The detection of waxy sorghum in mixed samples

To test the ability of the selected waxy primer pair to detect low proportions of waxy material in mixed samples containing both waxy and non-waxy sorghum powder, a set of reference mixtures of grain containing different proportions of waxy sorghum was prepared by manual grinding. DNA obtained from these reference samples was subjected to the qPCR assay, the waxy and non-waxy CT values in the samples were interpolated on the standard curves defined in Additional file 2, and the DNA ratios thus obtained were compared with the actual ratios of waxy and non-waxy grain present in the mixtures.
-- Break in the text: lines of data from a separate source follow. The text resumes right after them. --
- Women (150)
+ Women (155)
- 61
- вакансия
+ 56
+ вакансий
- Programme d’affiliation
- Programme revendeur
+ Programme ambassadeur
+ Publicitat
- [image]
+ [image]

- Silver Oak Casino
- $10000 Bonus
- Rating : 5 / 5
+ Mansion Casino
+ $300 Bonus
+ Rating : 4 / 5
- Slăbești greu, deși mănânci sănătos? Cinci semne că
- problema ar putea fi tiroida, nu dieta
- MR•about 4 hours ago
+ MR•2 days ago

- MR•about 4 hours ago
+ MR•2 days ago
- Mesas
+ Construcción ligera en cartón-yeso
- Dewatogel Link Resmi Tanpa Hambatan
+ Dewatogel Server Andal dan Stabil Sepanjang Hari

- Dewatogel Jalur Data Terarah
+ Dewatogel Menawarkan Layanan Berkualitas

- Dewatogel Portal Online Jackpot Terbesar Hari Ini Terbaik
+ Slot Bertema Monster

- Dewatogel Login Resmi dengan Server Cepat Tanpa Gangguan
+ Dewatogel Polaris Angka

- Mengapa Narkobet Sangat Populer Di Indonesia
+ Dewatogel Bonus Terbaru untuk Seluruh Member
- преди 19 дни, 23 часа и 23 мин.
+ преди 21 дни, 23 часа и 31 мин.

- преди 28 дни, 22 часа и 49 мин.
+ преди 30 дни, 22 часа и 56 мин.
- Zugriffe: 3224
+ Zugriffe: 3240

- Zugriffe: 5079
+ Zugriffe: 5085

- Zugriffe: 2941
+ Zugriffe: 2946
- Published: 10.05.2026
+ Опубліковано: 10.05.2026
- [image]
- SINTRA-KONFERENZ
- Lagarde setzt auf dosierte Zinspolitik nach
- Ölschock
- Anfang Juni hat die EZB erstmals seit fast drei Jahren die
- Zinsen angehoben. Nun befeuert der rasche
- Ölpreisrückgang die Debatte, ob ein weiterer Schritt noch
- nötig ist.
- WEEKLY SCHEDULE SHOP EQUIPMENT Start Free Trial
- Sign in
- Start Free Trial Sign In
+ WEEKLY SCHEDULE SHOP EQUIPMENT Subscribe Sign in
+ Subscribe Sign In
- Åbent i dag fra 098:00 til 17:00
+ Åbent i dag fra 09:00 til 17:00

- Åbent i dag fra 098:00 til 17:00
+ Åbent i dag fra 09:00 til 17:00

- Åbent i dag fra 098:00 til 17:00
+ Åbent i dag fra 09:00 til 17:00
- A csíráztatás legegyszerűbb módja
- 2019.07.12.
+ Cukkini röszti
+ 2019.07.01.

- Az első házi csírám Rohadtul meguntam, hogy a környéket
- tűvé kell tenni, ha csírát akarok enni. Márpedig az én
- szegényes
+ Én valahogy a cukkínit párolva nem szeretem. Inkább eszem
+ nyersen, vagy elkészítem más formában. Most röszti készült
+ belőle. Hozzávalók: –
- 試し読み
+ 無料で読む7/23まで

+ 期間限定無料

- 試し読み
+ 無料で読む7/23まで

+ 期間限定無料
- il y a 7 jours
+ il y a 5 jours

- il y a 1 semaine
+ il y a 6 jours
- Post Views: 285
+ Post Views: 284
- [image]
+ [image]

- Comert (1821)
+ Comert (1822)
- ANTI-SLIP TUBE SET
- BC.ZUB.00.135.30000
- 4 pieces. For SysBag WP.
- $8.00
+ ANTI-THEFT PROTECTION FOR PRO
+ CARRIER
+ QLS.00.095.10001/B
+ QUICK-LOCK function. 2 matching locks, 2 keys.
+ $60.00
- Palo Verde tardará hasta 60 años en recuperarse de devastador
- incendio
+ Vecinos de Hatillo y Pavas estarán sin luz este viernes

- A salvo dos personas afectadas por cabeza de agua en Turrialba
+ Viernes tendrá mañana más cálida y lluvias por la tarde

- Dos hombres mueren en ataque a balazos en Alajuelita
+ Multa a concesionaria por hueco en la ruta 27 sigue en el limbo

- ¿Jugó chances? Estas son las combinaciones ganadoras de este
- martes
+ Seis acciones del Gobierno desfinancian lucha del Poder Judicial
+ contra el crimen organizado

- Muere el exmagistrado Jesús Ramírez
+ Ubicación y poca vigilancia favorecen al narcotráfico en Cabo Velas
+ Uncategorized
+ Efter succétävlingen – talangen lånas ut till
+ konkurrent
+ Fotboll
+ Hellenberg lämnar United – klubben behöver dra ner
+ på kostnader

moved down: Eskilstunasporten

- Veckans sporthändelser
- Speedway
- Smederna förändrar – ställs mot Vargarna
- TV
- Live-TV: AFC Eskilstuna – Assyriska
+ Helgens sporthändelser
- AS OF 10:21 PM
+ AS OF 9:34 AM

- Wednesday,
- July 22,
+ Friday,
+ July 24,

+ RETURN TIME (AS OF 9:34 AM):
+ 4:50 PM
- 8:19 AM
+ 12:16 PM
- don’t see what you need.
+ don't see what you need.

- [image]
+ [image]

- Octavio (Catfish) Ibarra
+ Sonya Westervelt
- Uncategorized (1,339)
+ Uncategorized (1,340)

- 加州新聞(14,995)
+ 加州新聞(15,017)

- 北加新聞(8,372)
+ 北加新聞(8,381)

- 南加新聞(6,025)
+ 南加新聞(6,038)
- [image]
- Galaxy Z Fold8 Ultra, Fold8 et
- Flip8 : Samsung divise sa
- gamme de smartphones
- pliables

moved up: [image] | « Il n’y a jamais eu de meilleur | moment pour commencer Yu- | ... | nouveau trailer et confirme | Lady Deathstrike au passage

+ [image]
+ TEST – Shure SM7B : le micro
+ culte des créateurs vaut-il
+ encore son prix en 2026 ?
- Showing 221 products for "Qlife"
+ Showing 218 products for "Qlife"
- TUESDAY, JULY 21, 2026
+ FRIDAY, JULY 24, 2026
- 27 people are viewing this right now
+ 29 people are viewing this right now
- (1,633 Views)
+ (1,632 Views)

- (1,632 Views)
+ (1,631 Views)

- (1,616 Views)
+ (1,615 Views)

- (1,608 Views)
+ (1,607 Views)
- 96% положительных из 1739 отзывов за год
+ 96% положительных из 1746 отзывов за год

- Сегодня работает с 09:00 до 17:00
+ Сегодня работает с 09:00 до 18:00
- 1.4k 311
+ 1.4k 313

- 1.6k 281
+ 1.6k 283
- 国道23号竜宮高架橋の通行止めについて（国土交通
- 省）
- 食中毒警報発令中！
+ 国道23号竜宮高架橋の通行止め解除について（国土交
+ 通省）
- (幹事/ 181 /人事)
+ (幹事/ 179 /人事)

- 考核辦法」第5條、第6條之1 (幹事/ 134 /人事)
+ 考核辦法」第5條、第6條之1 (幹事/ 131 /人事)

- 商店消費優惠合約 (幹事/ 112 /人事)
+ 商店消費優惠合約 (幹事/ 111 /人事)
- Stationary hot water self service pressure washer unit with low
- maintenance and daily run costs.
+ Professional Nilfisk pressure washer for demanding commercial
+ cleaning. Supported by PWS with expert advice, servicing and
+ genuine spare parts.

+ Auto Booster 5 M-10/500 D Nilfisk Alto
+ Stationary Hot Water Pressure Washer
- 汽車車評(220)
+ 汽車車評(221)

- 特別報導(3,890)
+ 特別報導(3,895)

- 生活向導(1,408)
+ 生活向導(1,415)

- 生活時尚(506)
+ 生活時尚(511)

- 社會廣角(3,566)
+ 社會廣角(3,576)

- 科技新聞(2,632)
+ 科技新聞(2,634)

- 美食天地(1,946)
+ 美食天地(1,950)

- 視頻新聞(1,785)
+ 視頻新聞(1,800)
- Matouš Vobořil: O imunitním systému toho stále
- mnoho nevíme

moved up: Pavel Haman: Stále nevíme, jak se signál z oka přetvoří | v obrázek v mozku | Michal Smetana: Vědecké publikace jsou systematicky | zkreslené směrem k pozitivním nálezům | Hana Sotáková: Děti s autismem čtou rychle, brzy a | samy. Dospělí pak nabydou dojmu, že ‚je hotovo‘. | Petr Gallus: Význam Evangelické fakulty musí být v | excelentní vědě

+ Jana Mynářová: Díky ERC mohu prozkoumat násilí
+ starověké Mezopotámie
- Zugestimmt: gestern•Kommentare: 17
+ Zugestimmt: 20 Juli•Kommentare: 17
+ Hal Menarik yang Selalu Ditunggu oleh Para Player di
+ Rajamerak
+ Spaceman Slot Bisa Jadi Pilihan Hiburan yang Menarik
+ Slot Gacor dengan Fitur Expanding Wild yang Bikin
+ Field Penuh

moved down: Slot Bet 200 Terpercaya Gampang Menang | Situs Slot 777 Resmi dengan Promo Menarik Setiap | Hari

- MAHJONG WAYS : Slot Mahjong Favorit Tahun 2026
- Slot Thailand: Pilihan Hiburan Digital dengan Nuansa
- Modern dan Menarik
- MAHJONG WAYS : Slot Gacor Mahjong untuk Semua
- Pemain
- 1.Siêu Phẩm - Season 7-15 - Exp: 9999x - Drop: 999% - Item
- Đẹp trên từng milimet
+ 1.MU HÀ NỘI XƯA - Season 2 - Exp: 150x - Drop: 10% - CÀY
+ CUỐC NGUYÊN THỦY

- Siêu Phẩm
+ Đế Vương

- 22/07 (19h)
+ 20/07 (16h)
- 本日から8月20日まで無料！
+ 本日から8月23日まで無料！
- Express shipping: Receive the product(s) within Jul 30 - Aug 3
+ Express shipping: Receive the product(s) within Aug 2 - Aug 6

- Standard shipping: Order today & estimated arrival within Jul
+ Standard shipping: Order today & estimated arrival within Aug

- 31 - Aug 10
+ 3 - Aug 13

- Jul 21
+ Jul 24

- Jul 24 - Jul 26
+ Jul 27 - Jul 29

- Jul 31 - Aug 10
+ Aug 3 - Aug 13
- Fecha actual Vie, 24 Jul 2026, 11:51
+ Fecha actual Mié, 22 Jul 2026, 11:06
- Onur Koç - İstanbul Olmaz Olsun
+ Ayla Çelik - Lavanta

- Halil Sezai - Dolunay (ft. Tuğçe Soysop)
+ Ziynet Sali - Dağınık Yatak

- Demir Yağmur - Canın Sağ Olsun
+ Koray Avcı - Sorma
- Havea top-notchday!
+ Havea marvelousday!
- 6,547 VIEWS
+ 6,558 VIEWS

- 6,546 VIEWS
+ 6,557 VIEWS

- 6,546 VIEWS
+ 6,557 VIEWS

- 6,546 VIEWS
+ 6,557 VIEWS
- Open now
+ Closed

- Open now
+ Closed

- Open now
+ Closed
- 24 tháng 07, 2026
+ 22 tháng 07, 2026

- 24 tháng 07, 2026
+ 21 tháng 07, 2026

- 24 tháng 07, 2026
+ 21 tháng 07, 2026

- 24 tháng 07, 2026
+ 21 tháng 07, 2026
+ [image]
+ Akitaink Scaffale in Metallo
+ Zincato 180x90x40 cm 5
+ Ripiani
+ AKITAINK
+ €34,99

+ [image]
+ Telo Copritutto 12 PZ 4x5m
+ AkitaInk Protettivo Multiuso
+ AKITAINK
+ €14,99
The ΔCT was also calculated by subtracting the CTWx of the Wx-specific primer reaction from the CTwx a of the wx a-specific primer reaction for each reference sample. The results showed a linear correlation between the actual and calculated proportions (Table 1 and Table 2). The ΔCT calculation allowed an estimation of the ratio of waxy versus non-waxy primer reaction products by taking the difference between CTwx a and CTWx , as in [14]. Table 1 and Table 2 show the results obtained by calculating ΔCT, which was inversely correlated with the proportion of the waxy content of the mixtures. The wx a-specific primers generated an unstable signal when the waxy content was less than 0.5% or when the ΔCT value was negative (in the case of no signal) or greater than 10 cycles (in the case of primer dimers, whose CT value was approximately 35). Thus, the detection limit of the waxy allele using this qPCR method is 0.5%, which is the level required to produce a stable, measurable signal from the mixed samples.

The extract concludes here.